One last example.  If you’ve taken the CISSP exam, you know it’s about as much fun as a root canal without novocaine.  The material is obscure (fire extinguisher codes anyone?), and the questions are designed to be difficult (“choose the most correct answer”).  You could point a search engine at the body of knowledge, but you can’t just drop the question into the search field and get anything like a good answer out of it.

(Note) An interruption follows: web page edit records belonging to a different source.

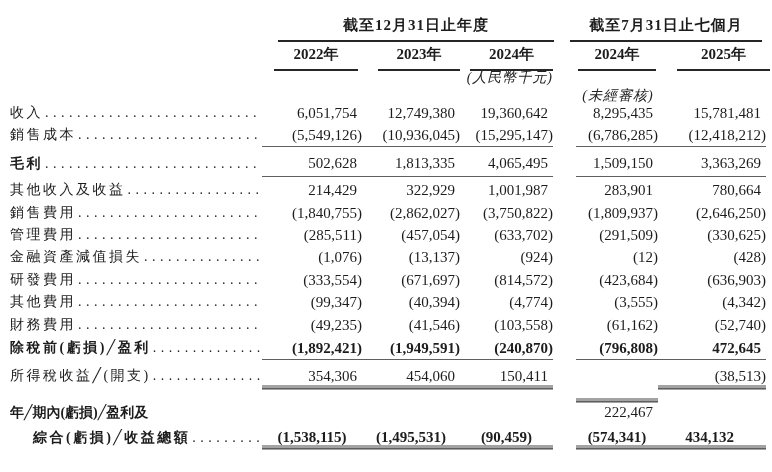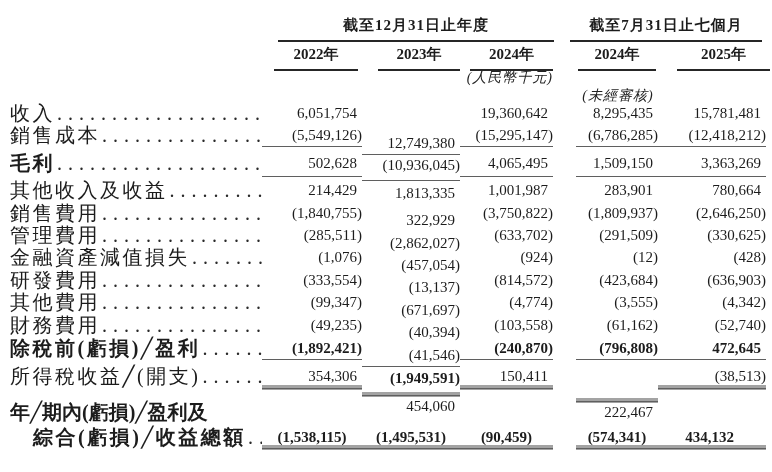--- a/index.html
+++ b/index.html
@@ -39,25 +39,25 @@
   .unaudited { left:576px; width:84px; top:87px; text-align:center; }
   
   #tbody { padding-left:10px; }
   .row { display:flex; align-items:stretch; }
   .h22 { height:22.4px; line-height:22.4px; }
   .r-gross { height:27px; line-height:27px; margin-top:3px; }
   .mt25 { margin-top:2.5px; }
   .r-pbt { height:24px; line-height:24px; }
   .r-tax { height:28px; line-height:28px; margin-top:2px; }
   .r-final { height:50px; margin-top:10px; align-items:flex-end; }
-  .lbl { width:252px; display:flex; overflow:hidden; font-size:20px; }
+  .lbl { width:252px; display:flex; overflow:hidden; font-size:14px; }
   .lbl .t { white-space:nowrap; letter-spacing:2.5px; }
   .dots { flex:1; overflow:hidden; white-space:nowrap; letter-spacing:0.5px; padding-left:2px; color:#2a2a2a; }
   .num { position:relative; text-align:right; font-size:15px; white-space:nowrap; }
-  .c1 { width:100px; } .c2 { width:98px;margin-top:30px; } .c3 { width:93px; }
+  .c1 { width:100px; } .c2 { width:98px; } .c3 { width:93px; }
   .sp { width:23px; } .c4 { width:82px; } .c5 { width:108px; }
   .u1 { border-bottom:1px solid #5f5f5f; }
   .u2 { border-bottom:5px solid #a3a3a3; }
   .u2::after {
     content:""; position:absolute; left:0; right:0; bottom:-4px;
     border-bottom:1px solid #5f5f5f;
   }
   .b { font-weight:bold; }
   .r-final .lbl { display:block; line-height:25px; height:50px; }
   .r-final .l2 { display:flex; padding-left:23px; overflow:hidden; }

But if you feed the BOK into a cognitive engine that has a basic security vocabulary, it’ll get roughly half the questions right.  Think about that for a moment – the engine read the BOK, then read the question, read the answers, and understood enough to get half the questions right.  That’s impressive, but not the end of the story.  A key part of building a cognitive engine is to teach, train and calibrate the corpus of knowledge.  After a few weeks of working with it, it’ll then score 90% or better – if cognitive was five years old, it could get certified.  By the way, those other questions are the ones we all think are bogus.

Is it magic?  No.  Cognitive isn’t skynet, it doesn’t replace people – it arguments them.  I’ve heard some folks say that cognitive security will replace a tier-one SOC operator.  No it won’t.  It’ll give those folks somewhere else to go ask questions (almost like augmenting tier-2).  A human will always be in the loop, but the heavy lifting of analyzing an event can be reduced with cognitive.  It’ll allow for faster diagnosis, which not only saves time and money, but also let’s us start our remediation process faster, and return to service sooner.

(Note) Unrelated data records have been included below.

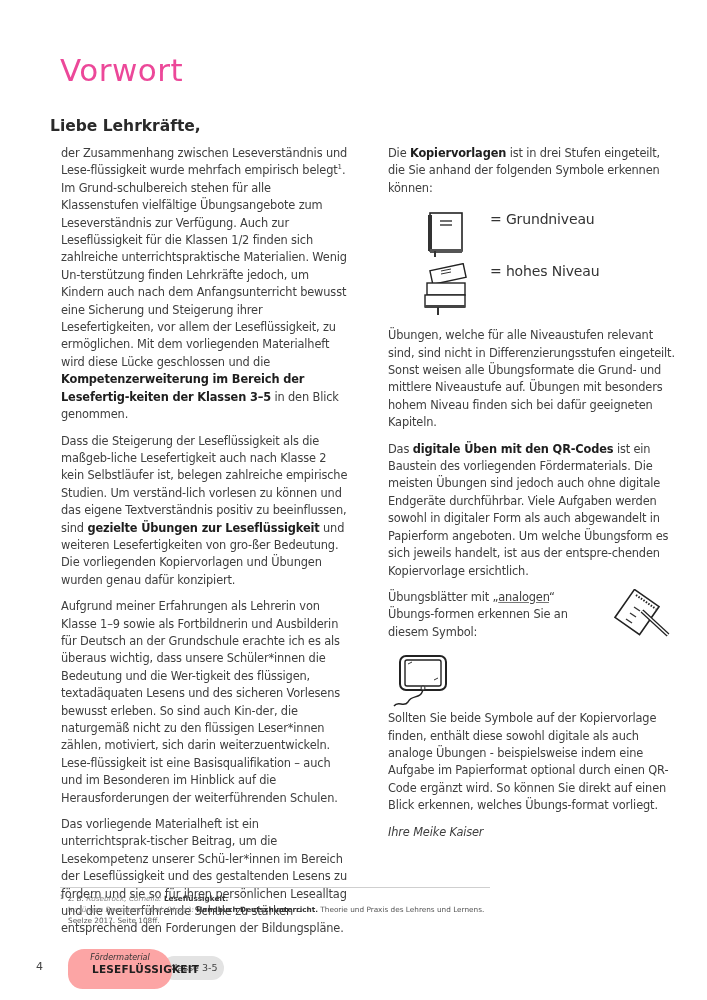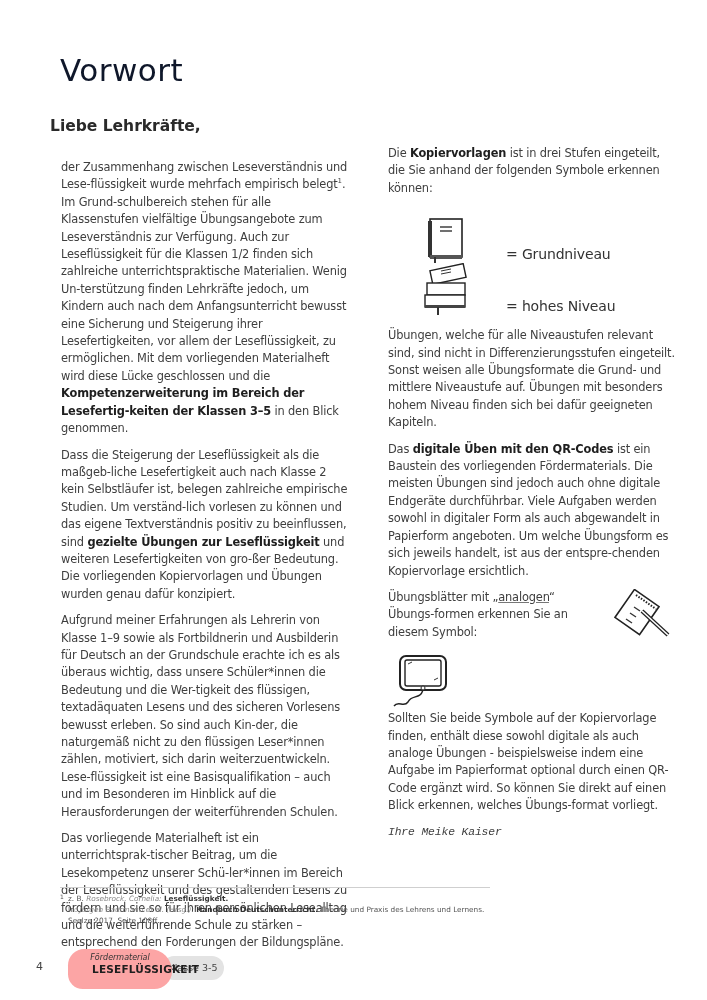--- a/index.html
+++ b/index.html
@@ -1,35 +1,35 @@
 <!DOCTYPE html>
 <html><head>
   <meta charset="utf-8">
   <style>
     html, body { margin: 0; padding: 0; background: #ffffff; }
     body { width: 707px; height: 1000px; position: relative; overflow: hidden;
       font-family: "DejaVu Sans", sans-serif; color: #3a3a3a; }
     .title { position: absolute; left: 60px; top: 52px; font-family: "DejaVu Sans", sans-serif;
-      font-size: 31px; color: #0f172a; letter-spacing: 0.5px; font-weight: normal; margin: 0; }
+      font-size: 31px; color: #ec4899; letter-spacing: 0.5px; font-weight: normal; margin: 0; }
     .greeting { position: absolute; left: 50px; top: 117px; font-size: 15.5px; color: #2a2a2a; margin: 0; }
     .col { position: absolute; font-size: 11.4px; line-height: 17.4px; color: #3e3e3e; letter-spacing: -0.15px; }
-    .col-left { left: 61px; top: 159px; width: 288px; }
+    .col-left { left: 61px; top: 145px; width: 288px; }
     .col-right { left: 388px; top: 145px; width: 290px; }
     .col p { margin: 0 0 9px 0; }
     .col b { color: #1e1e1e; }
     .col u { text-decoration: underline; text-decoration-color: #777; }
     sup { font-size: 7px; line-height: 0; }
     .levels { margin: 14px 0 12px 18px; }
-    .level { display: flex; align-items: flex-end; height: 52px; gap: 16px; }
+    .level { display: flex; align-items: flex-start; height: 52px; }
     .level .ico { width: 80px; display: flex; justify-content: center; }
     .level .lbl { font-size: 14px; color: #333; margin-left: 4px; }
     .symrow { display: flex; justify-content: space-between; align-items: flex-start; }
     .symrow .txt { width: 215px; }
     .symrow .sym { width: 70px; display: flex; justify-content: center; }
-    .sign { font-style: italic; font-family: Liberation Mono, monospace; }
+    .sign { font-style: italic; }
     .fn-rule { position: absolute; left: 60px; top: 887px; width: 430px; height: 1px; background: #cfcfcf; }
     .footnote { position: absolute; left: 60px; top: 893px; font-size: 7.3px; line-height: 11px; color: #555; width: 440px; }
     .footnote i { color: #888; }
     .footnote b { color: #333; }
     .fn-num { position: absolute; left: 0; top: -2px; font-size: 6px; }
     .fn-body { margin-left: 8px; }
     .pagenum { position: absolute; left: 36px; top: 960px; font-size: 11px; color: #444; }
     .badge { position: absolute; left: 68px; top: 949px; }
     .badge-main { position: absolute; left: 0; top: 0; width: 104px; height: 40px; background: #fca5a5;
       border-radius: 22px 30px 24px 20px; text-align: center; }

With a modern security intelligence platform in a well instrumented environment, cognitive security, and a robust incident response workflow engine we have the potential to reduce the time from when an incident occurs to when it’s fully remediated from days or weeks, to minutes or hours.  That’s a game-changing event.  But that full life-cycle only works if we have access to all the security information – machine and human generated.  We need to do it, because we have to improve the risk posture of the business.